* _THE TASK_
Of all the lines in the entries below, give again exactly those starting at the line containing "Harmony: 4 x" and ending at the line containing "total: 4065.70 -> 3243.15", both ends included, and no others.

Records excerpted from a collection
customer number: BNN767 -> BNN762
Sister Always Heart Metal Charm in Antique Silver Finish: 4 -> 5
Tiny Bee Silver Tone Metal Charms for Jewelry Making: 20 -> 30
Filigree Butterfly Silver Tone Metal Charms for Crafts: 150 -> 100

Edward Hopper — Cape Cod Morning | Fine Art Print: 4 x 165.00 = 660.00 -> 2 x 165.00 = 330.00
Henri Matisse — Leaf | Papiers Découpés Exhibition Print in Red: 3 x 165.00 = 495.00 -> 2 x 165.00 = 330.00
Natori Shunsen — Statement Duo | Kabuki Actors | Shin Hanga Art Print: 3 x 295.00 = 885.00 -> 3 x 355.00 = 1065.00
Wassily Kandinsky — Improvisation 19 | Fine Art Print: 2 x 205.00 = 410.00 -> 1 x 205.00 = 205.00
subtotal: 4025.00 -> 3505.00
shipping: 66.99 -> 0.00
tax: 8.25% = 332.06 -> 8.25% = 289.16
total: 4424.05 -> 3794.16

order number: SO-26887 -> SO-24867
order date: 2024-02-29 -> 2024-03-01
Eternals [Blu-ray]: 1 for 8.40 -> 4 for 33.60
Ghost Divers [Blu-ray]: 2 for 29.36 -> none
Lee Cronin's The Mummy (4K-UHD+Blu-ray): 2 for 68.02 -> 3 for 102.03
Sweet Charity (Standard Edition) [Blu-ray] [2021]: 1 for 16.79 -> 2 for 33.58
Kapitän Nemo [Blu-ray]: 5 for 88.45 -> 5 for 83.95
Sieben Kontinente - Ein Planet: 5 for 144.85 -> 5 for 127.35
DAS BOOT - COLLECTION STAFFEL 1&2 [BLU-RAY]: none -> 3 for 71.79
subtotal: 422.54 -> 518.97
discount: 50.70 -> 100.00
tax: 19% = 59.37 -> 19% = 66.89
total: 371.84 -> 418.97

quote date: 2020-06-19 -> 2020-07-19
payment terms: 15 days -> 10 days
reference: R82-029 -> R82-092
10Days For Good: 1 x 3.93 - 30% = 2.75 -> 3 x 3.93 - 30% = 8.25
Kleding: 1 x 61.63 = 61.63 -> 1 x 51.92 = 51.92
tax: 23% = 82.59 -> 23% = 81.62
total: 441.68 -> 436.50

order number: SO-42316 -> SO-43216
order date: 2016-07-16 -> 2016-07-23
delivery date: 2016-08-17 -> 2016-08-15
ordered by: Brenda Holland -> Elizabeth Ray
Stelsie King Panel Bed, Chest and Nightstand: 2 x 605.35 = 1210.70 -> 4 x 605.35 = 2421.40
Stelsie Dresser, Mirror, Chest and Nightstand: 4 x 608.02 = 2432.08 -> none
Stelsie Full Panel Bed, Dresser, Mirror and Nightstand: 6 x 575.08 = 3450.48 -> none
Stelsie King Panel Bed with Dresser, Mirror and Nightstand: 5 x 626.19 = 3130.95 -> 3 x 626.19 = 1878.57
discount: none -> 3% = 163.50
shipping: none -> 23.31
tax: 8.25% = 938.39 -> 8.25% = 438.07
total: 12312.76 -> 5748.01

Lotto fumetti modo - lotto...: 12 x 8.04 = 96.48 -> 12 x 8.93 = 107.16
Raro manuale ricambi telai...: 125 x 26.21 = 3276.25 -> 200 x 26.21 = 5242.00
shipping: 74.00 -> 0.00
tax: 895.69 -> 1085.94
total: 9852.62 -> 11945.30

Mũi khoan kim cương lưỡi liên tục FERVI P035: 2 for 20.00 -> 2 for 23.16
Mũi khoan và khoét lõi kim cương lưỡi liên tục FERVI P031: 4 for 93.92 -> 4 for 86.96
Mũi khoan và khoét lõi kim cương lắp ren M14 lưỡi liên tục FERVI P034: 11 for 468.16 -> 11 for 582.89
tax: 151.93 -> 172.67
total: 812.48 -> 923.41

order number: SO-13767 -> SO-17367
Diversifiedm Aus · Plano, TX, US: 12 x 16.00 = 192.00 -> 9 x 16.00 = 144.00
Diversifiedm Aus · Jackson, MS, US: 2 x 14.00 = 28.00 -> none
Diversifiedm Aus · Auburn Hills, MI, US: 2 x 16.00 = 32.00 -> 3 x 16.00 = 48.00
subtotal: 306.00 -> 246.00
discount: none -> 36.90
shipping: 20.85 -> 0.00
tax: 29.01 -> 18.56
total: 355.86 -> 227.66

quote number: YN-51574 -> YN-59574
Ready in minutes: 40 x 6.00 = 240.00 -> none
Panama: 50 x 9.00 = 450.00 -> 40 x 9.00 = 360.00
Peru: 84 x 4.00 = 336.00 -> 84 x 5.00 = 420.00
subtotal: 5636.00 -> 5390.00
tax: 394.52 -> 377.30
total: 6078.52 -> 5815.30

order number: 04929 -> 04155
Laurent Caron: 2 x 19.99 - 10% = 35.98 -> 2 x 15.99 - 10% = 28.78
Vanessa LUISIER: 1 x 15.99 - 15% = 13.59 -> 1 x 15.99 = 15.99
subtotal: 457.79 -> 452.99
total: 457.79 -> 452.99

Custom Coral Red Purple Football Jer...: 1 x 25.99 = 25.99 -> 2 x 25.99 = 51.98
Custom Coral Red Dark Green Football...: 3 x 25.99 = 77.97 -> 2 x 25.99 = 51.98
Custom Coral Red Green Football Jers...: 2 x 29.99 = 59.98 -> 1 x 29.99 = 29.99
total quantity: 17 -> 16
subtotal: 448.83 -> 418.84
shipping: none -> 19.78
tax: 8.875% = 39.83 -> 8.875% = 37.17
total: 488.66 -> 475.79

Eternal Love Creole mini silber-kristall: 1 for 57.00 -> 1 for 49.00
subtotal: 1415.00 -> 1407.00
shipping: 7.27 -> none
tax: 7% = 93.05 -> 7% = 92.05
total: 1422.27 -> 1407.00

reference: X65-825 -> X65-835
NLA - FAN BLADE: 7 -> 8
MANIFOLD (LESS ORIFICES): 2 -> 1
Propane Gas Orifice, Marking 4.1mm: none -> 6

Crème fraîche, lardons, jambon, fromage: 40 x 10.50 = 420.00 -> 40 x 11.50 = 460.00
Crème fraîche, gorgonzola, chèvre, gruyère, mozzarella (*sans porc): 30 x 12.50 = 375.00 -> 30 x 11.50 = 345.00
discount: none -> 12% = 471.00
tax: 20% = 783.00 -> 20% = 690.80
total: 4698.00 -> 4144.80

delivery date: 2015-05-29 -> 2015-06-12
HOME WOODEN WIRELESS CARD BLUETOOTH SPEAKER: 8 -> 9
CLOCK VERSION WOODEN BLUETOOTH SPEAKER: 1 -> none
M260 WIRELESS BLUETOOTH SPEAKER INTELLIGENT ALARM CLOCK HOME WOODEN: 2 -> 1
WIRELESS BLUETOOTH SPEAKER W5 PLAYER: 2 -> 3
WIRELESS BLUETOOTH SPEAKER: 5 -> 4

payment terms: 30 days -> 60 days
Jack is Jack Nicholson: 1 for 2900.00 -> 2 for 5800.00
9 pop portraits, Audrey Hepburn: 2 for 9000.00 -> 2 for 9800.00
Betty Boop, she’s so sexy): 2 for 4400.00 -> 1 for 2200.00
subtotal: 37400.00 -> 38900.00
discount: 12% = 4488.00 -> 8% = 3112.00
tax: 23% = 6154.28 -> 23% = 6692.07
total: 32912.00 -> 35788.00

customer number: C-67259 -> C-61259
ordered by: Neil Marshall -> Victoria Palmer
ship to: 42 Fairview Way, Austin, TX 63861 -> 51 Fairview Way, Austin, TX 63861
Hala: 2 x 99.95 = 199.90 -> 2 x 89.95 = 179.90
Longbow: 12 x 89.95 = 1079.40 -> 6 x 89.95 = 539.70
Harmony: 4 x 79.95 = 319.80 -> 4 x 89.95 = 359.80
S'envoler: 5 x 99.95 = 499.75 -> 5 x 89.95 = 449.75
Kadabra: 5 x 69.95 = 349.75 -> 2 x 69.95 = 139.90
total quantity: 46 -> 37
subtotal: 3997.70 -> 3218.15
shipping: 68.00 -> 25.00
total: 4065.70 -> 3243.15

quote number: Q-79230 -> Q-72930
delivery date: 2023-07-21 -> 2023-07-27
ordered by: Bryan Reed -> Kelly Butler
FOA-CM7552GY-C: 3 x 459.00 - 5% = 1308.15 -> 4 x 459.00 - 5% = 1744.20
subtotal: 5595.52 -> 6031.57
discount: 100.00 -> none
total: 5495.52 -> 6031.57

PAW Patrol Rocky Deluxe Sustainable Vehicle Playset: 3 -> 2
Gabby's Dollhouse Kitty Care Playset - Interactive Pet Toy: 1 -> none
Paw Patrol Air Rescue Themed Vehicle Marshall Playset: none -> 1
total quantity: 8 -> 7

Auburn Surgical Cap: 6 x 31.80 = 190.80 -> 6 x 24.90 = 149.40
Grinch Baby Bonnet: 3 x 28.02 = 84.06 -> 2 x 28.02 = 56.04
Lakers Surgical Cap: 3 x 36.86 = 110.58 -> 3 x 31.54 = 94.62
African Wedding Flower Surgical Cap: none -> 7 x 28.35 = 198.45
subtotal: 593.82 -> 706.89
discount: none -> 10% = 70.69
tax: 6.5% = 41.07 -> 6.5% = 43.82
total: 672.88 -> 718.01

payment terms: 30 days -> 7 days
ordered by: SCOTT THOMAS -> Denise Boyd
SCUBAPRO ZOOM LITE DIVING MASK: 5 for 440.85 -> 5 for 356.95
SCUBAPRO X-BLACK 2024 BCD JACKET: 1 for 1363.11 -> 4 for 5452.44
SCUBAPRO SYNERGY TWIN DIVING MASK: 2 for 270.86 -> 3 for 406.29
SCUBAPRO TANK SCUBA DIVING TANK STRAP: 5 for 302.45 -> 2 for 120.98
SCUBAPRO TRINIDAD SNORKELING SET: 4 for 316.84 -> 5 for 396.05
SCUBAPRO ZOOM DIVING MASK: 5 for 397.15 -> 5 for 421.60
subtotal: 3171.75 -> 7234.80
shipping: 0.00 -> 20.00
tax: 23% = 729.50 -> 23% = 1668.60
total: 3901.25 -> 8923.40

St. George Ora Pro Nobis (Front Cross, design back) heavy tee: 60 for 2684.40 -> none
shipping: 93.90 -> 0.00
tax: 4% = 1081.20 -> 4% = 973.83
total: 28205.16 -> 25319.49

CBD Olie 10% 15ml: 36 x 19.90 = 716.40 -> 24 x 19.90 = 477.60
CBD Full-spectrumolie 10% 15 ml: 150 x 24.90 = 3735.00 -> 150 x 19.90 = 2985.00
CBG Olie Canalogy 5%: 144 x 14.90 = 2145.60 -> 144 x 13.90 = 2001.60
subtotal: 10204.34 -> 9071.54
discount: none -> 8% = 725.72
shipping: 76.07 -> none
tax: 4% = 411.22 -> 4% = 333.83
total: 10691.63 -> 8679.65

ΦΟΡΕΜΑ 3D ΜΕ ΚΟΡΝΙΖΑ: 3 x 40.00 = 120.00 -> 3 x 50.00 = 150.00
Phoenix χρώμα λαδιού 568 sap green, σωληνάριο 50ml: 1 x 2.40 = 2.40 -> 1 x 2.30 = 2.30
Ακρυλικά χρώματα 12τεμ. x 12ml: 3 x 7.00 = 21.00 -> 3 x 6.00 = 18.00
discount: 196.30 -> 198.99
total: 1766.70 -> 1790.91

* _WRITTEN SOLUTION_
Harmony: 4 x 79.95 = 319.80 -> 4 x 89.95 = 359.80
S'envoler: 5 x 99.95 = 499.75 -> 5 x 89.95 = 449.75
Kadabra: 5 x 69.95 = 349.75 -> 2 x 69.95 = 139.90
total quantity: 46 -> 37
subtotal: 3997.70 -> 3218.15
shipping: 68.00 -> 25.00
total: 4065.70 -> 3243.15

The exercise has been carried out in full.